11th Annual Conference of the International Speech Communication Association

Makuhari, Chiba, Japan
September 26-30. 2010

Estimation of Speech Lip Features from Discrete Cosinus Transform

Zuheng Ming (1), Denis Beautemps (2), Gang Feng (2), Sébastien Schmerber (1)

(1) CHU Michallon, France
(2) GIPSA, France

This study is a contribution to the field of visual speech processing. It focuses on the automatic extraction of Speech lip features from natural lips. The method is based on the direct prediction of these features from predictors derived from an adequate transformation of the pixels of the lip region of interest.
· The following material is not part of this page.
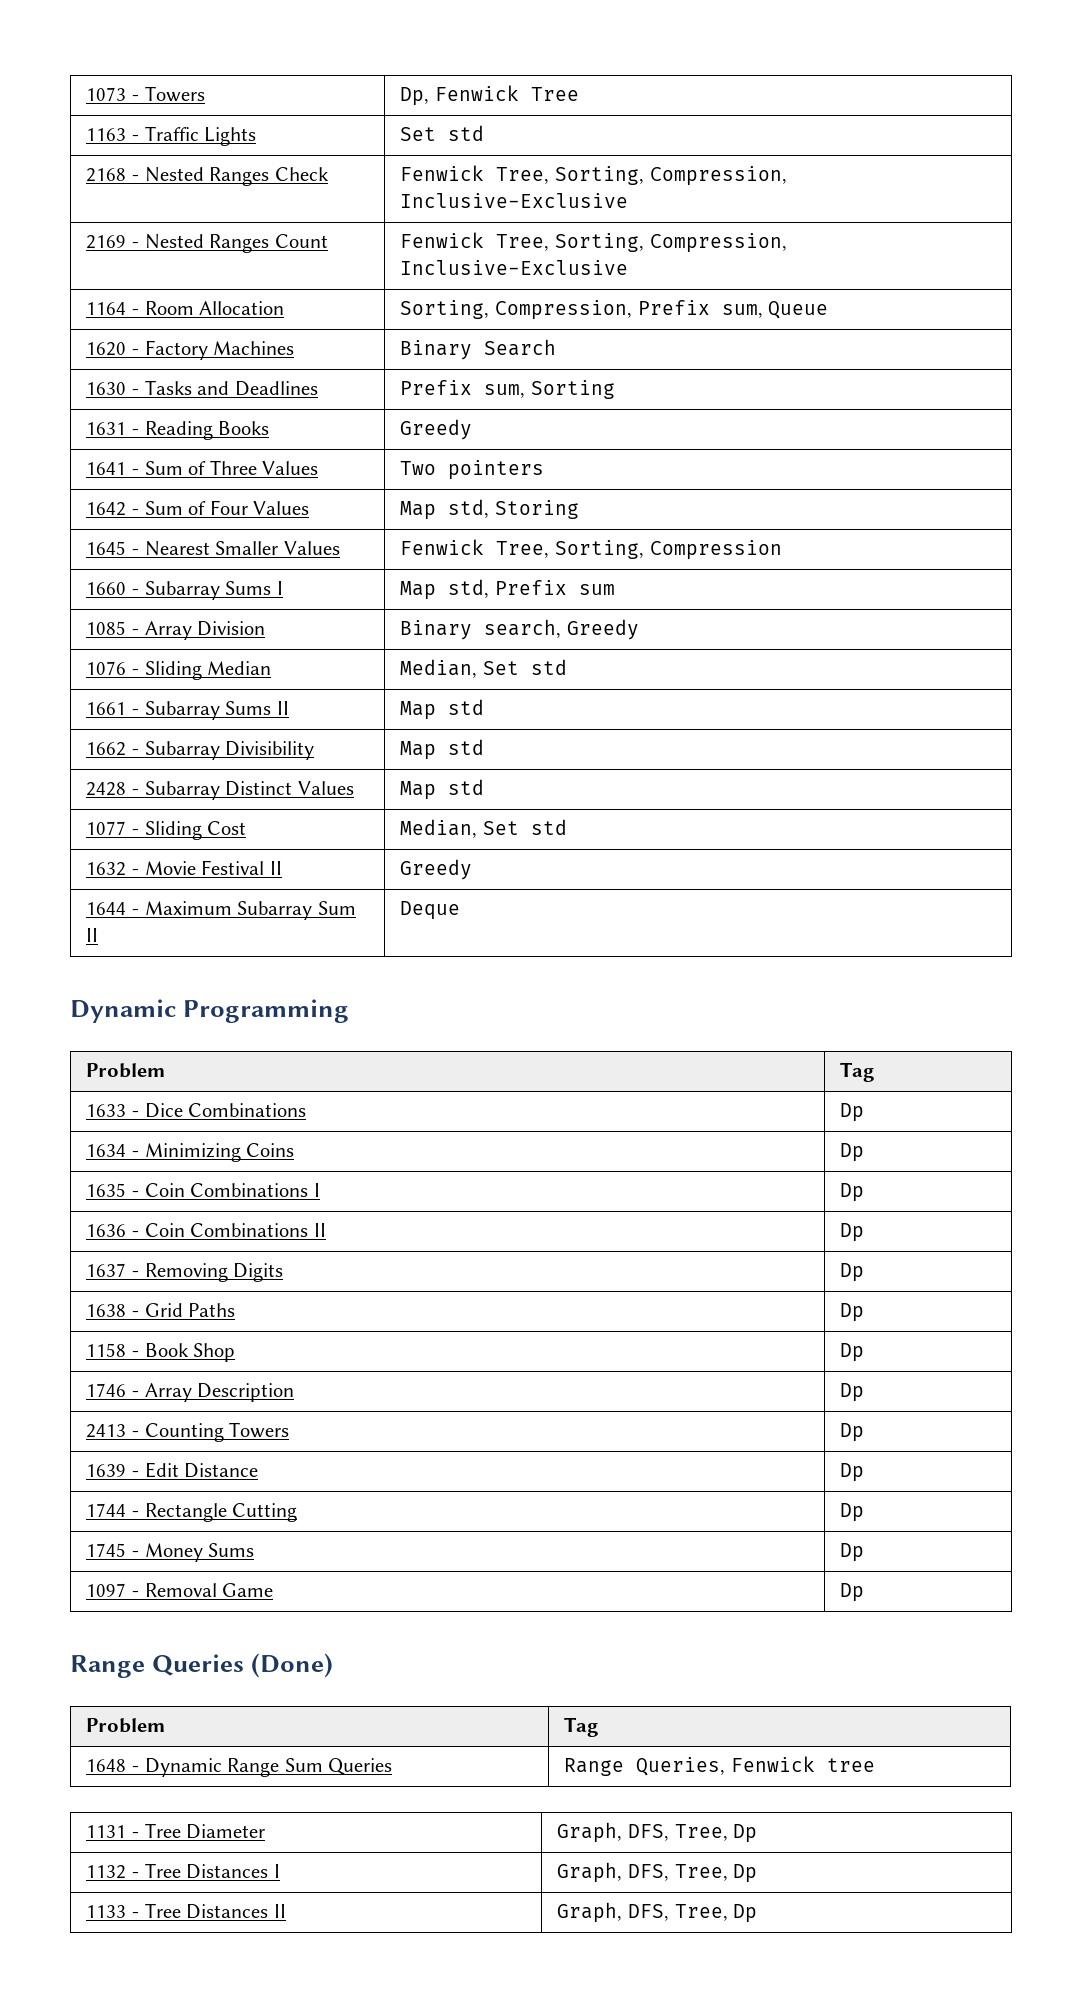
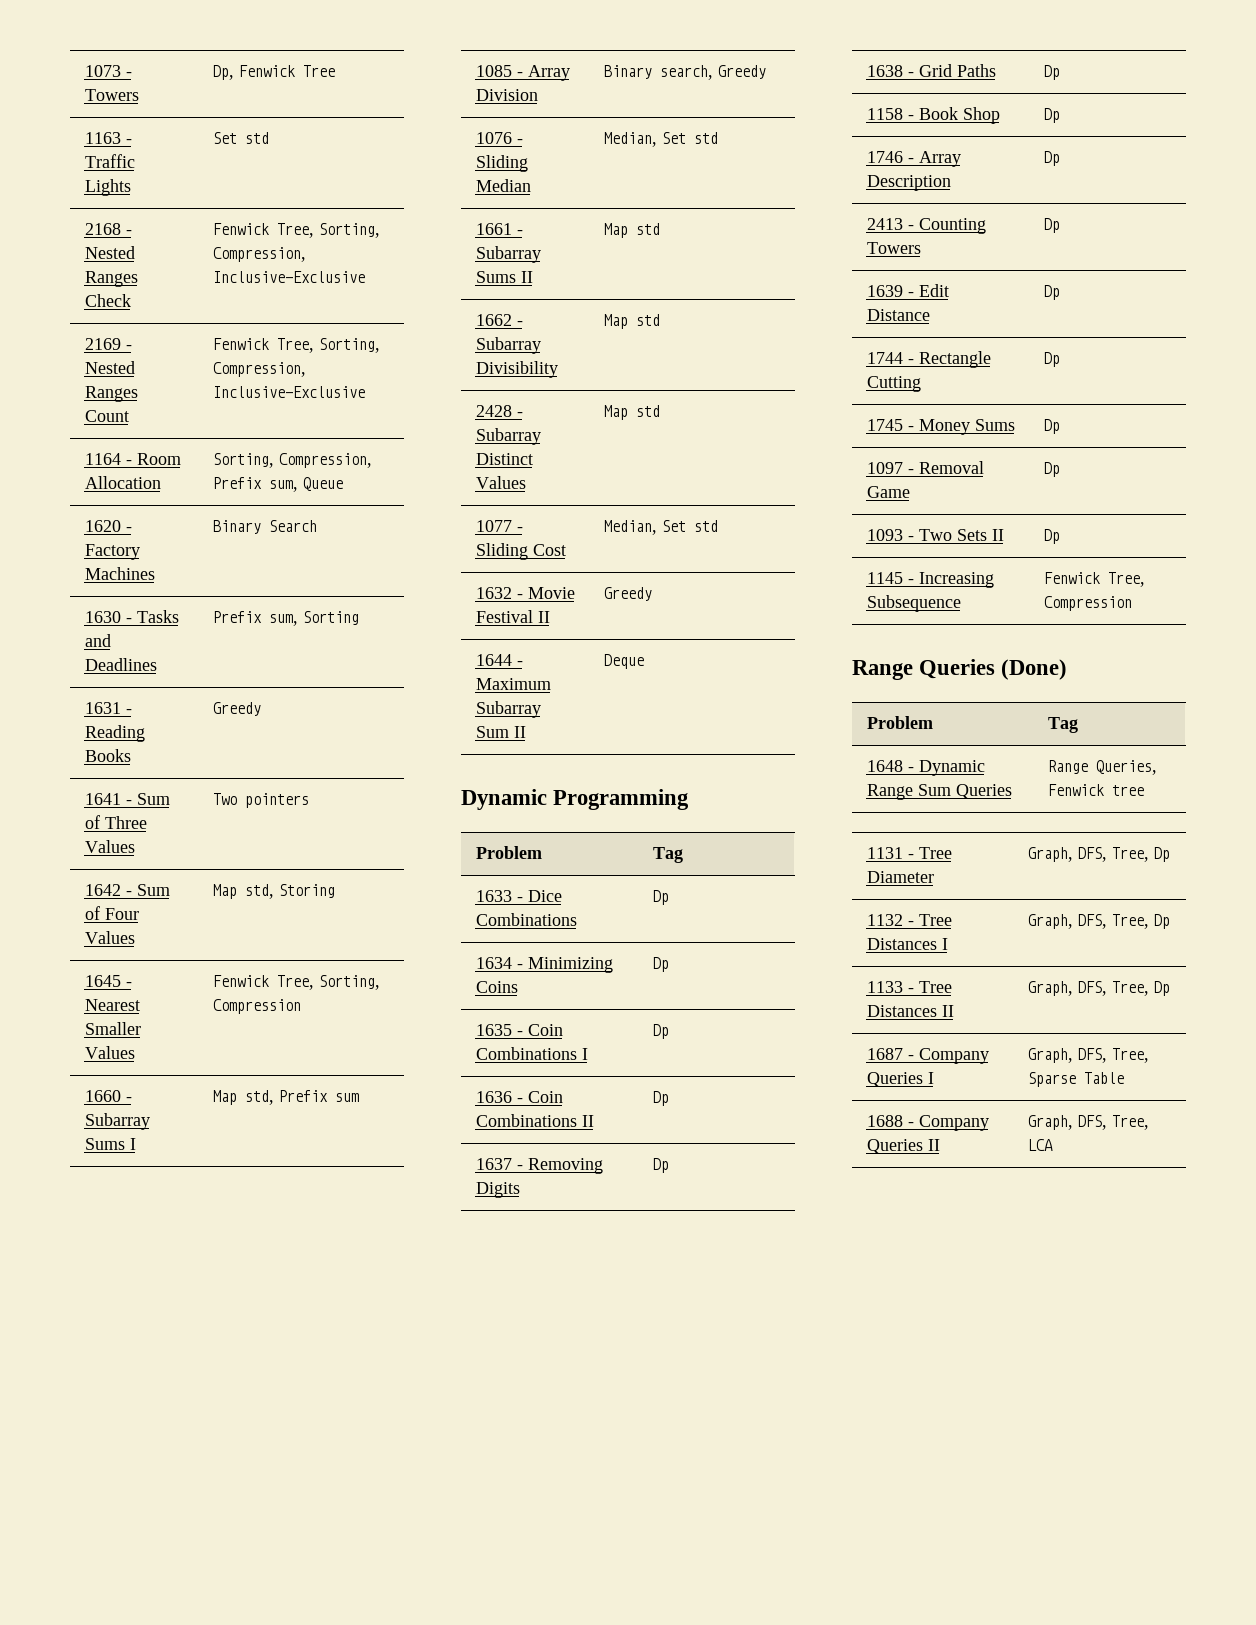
(865, 1592) none -> [866,529,1004,541] [1043,529,1060,544] [866,572,994,588] [866,595,961,612] [1043,572,1145,587] [1043,596,1132,611] // 1093 - Two Sets II | Dp // 1145 - Increasing Subsequence | Fenwick Tree, Compression
(758, 1913) none -> [866,1048,989,1064] [866,1072,934,1087] [1027,1048,1149,1063] [1027,1072,1124,1087] [866,1115,989,1131] [866,1139,940,1154] [1027,1115,1149,1130] [1027,1139,1053,1151] // 1687 - Company Queries I | Graph, DFS, Tree, Sparse Table // 1688 - Company Queries II | Graph, DFS, Tree, LCA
The transformation is made of a 2-D Discrete Cosine Transform combined with a Principal Component Analysis applied to a subset of the DCT coefficients corresponding to about 1% of the total DCTs. The results show the possibility to estimate the geometric lip features with a good accuracy (a root mean square of 1 to 1.4 mm for the lip aperture and the lip width) using a reduce set of predictors derived from the PCA.

Full Paper

Bibliographic reference.  Ming, Zuheng / Beautemps, Denis / Feng, Gang / Schmerber, Sébastien (2010): "Estimation of speech lip features from discrete cosinus transform", In INTERSPEECH-2010, 1612-1615.